> **What the task requires**
An exact copy of all the data, minus the images, is required.

····················

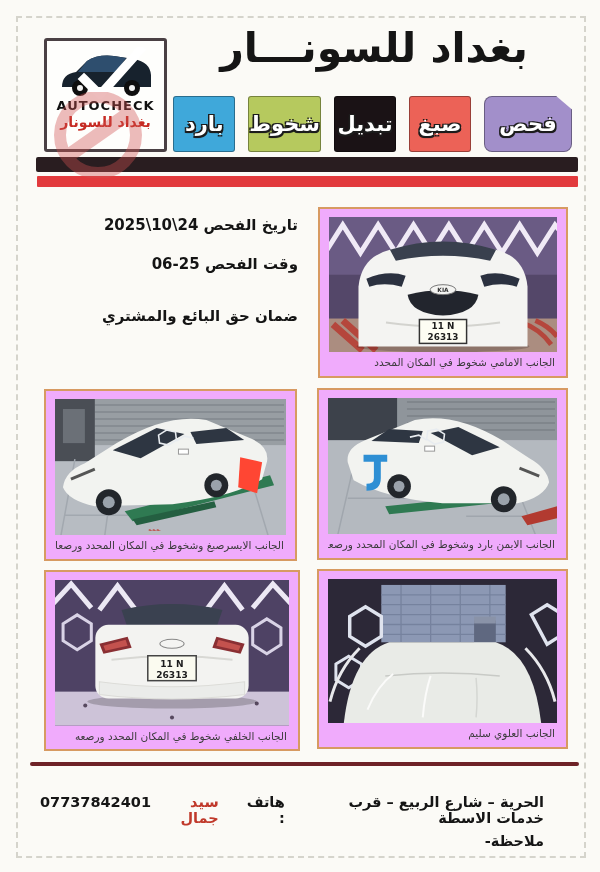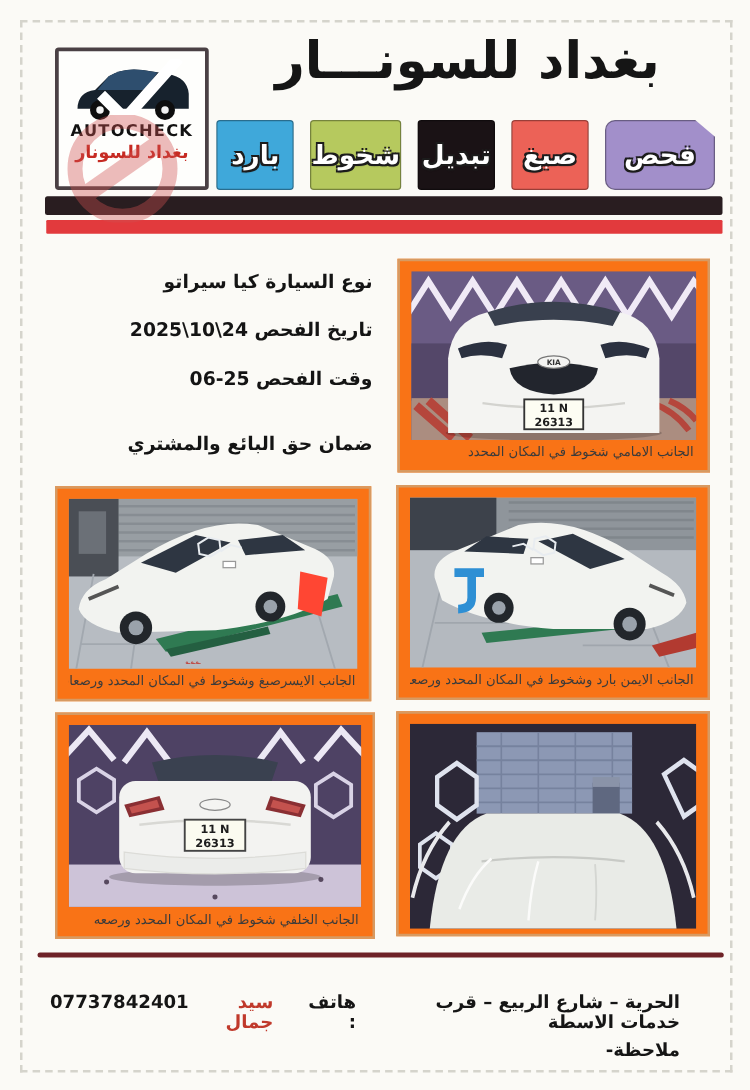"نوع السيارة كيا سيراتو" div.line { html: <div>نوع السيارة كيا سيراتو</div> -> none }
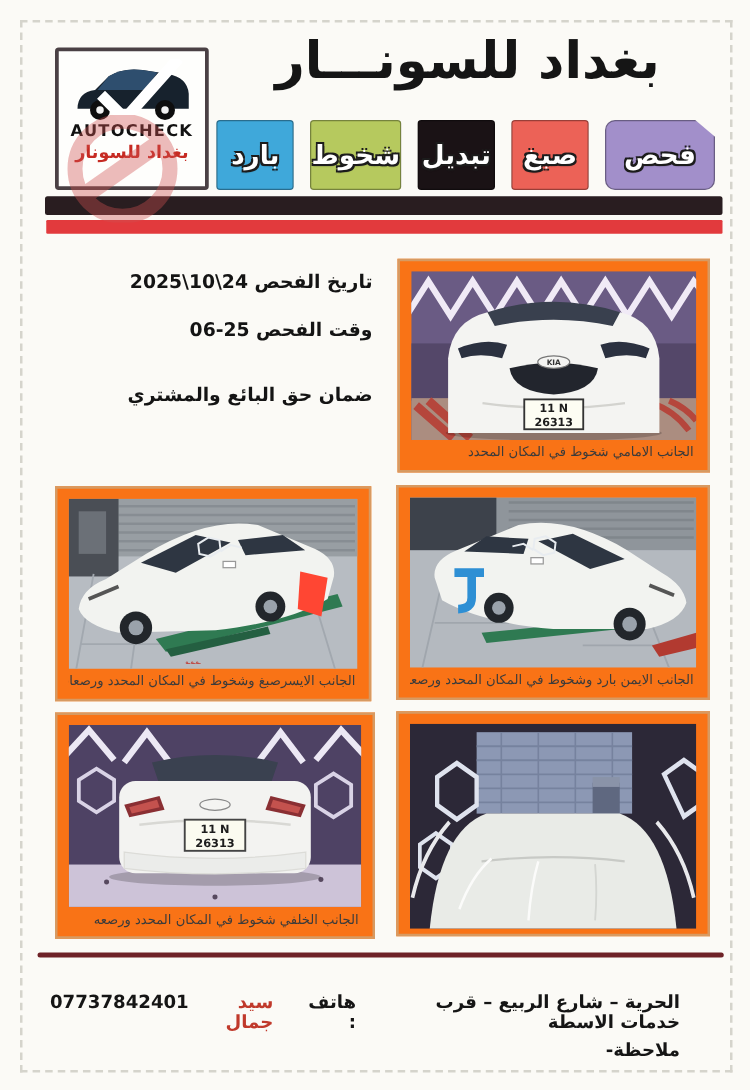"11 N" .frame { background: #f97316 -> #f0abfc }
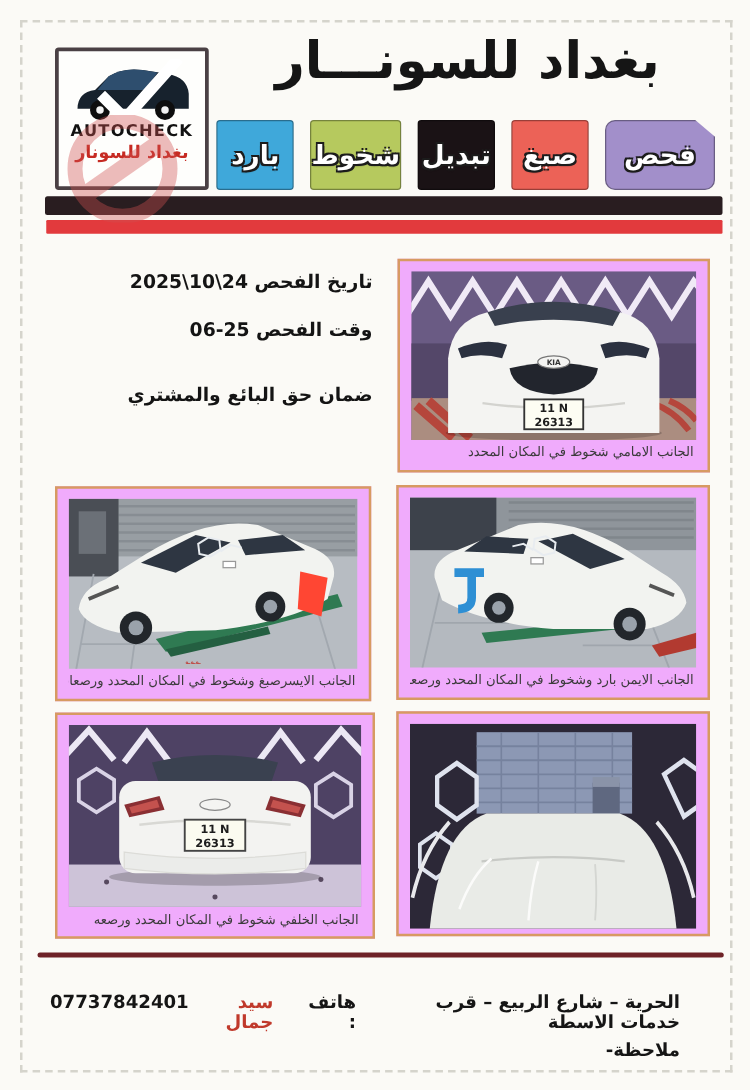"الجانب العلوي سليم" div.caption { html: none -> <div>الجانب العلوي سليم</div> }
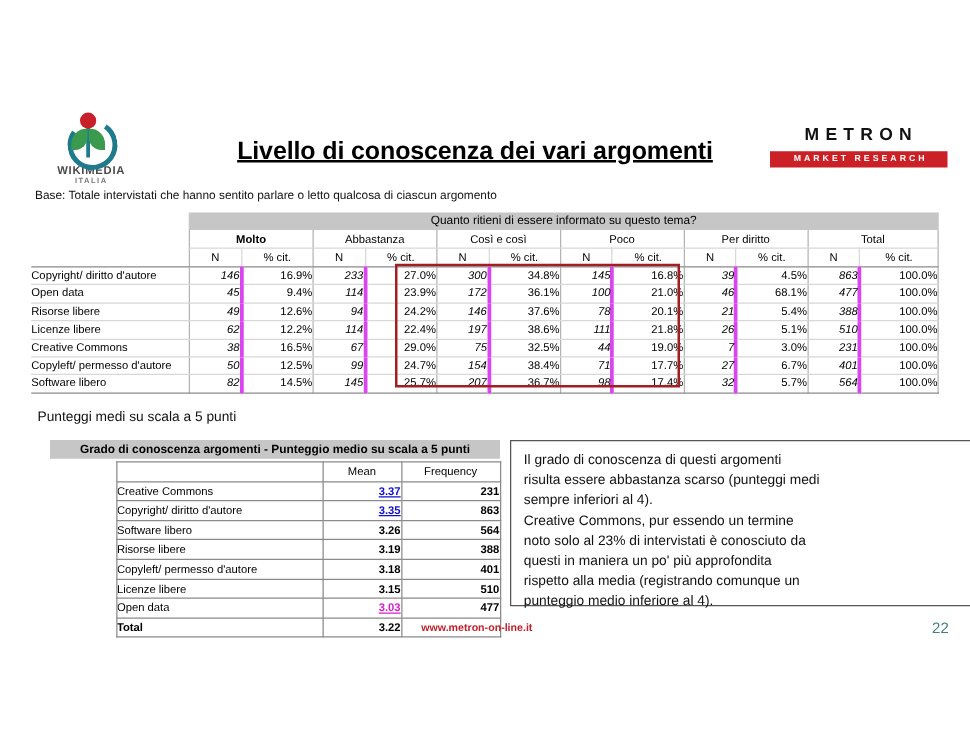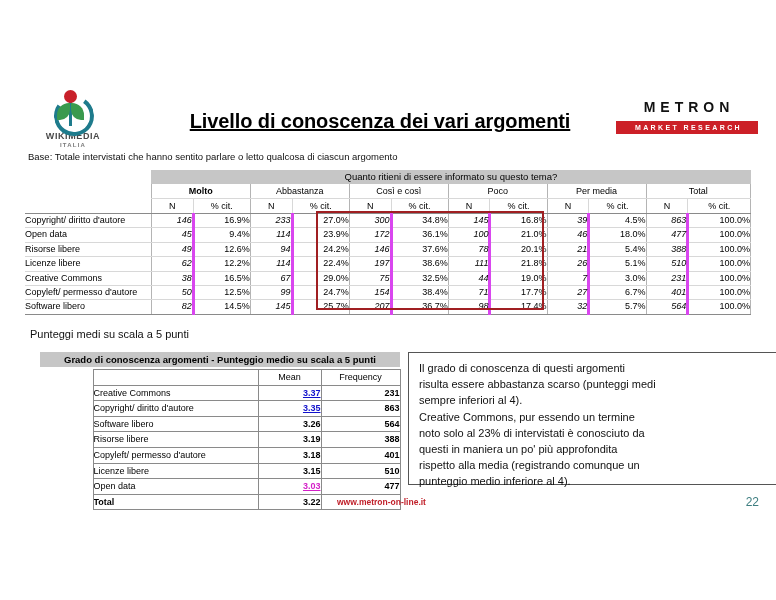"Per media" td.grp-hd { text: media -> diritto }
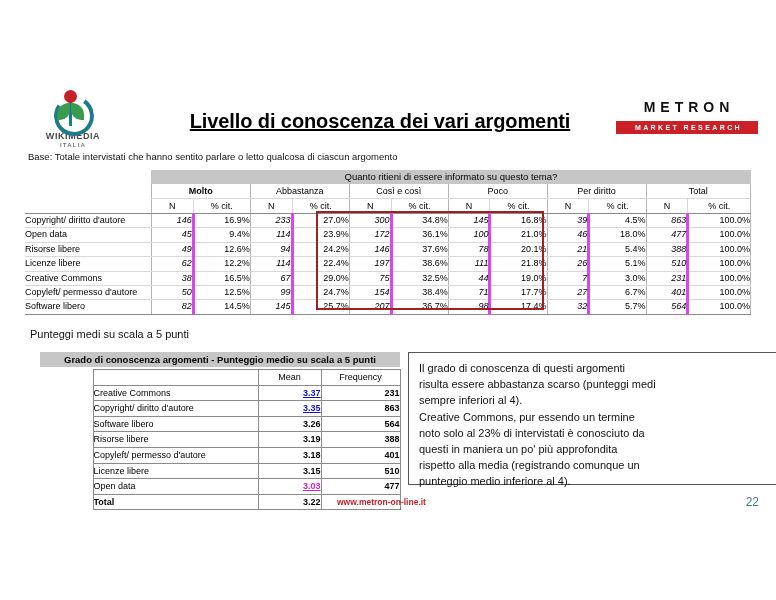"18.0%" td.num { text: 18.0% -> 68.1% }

····················

> **Exercise output**
"نوع السيارة كيا سيراتو" div.line { html: <div>نوع السيارة كيا سيراتو</div> -> none }
"11 N" .frame { background: #f97316 -> #f0abfc }
"الجانب العلوي سليم" div.caption { html: none -> <div>الجانب العلوي سليم</div> }
"Per media" td.grp-hd { text: media -> diritto }
"18.0%" td.num { text: 18.0% -> 68.1% }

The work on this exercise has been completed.